Unfortunately, however, this laissez-faire policy has come under threat by proposed legislation that would strip Americans of their right to decide where they can purchase lenses. The Contact Lens Consumer Health Protection Act, introduced by Senator Bill Cassidy (R-LA), would essentially empower eye doctors to artificially increase their market share by mandating where patients can shop for lenses.

Under current law, there are already adequate checks and balances between contact lens vendors and doctors’ offices. Online sellers are required to verify an order with the prescribing doctor. The doctor has eight hours to reply; if no reply is made, the prescription is considered valid and the order is filled.
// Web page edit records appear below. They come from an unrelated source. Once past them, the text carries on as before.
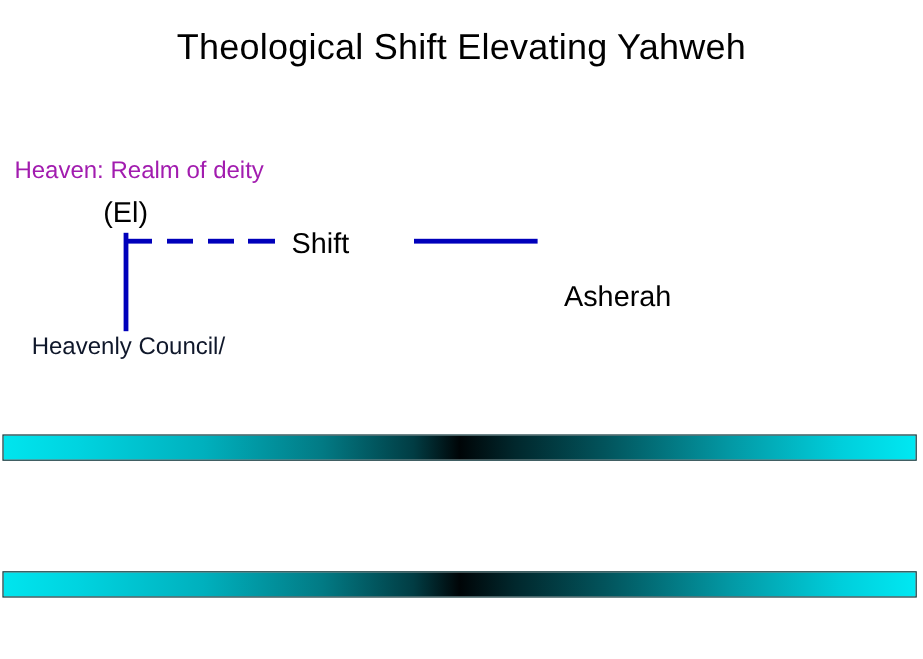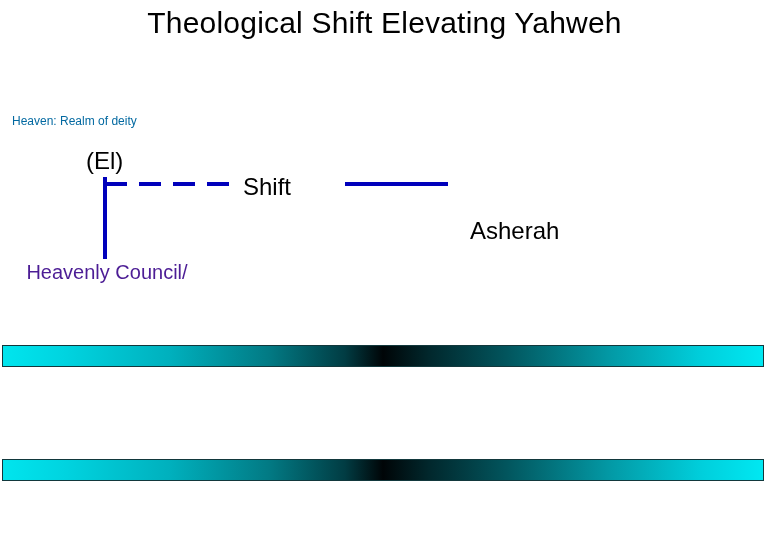"Theological Shift Elevating Yahweh" .slide { top: 0 -> 17px }
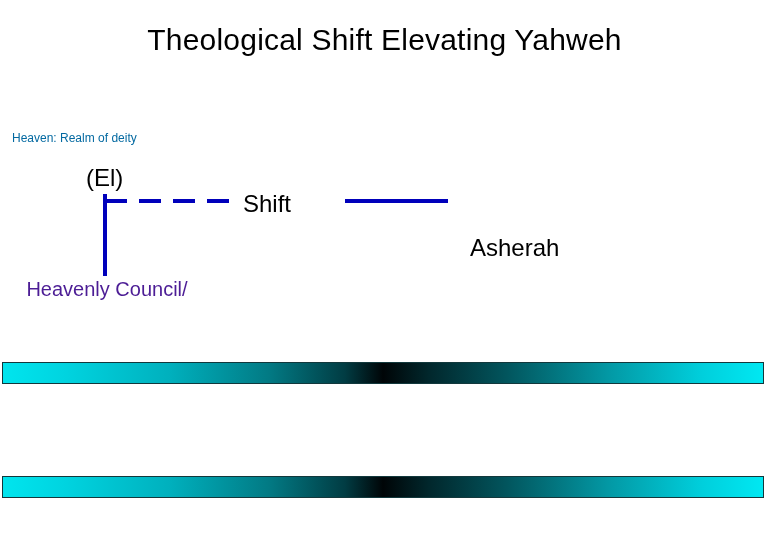"Heaven: Realm of deity" .realm-label { color: #0369a1 -> #a21caf; font-size: 12px -> 20px }
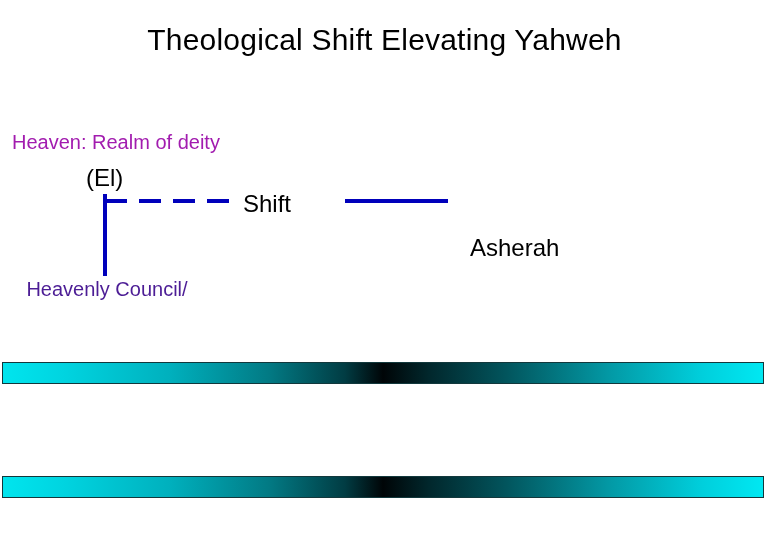"Heavenly Council/" .council-label { color: #4c1d95 -> #0f172a }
Cassidy’s new act plans to stymie this reasonable process by requiring that all contact lens sellers provide their phone number, fax, and e-mail address to the eye doctors. The new mandates will give doctors an indefinite amount of time to approve requests and ask vendors questions, allowing them to inundate sellers with inquiries and ignore their responses. The eye doctors’ isolationistic communications strategy could potentially cause indefinite ordering delays from online and wholesale stores, forcing patients to purchase their lenses directly from the price-jacking eye doctors themselves.

Senator Cassidy’s co-author, Senator John Boozman (R-Ark), has also hidden a related measure in the Financial Services Appropriations bill. The measure would dedicate funds for the study of health problems related to the use of contact lenses that are purchased from online sellers as compared to those purchased from the prescribing provider. The biased research results could then be used to ban wholesale contact lens vendors from competing with eye doctors on the market.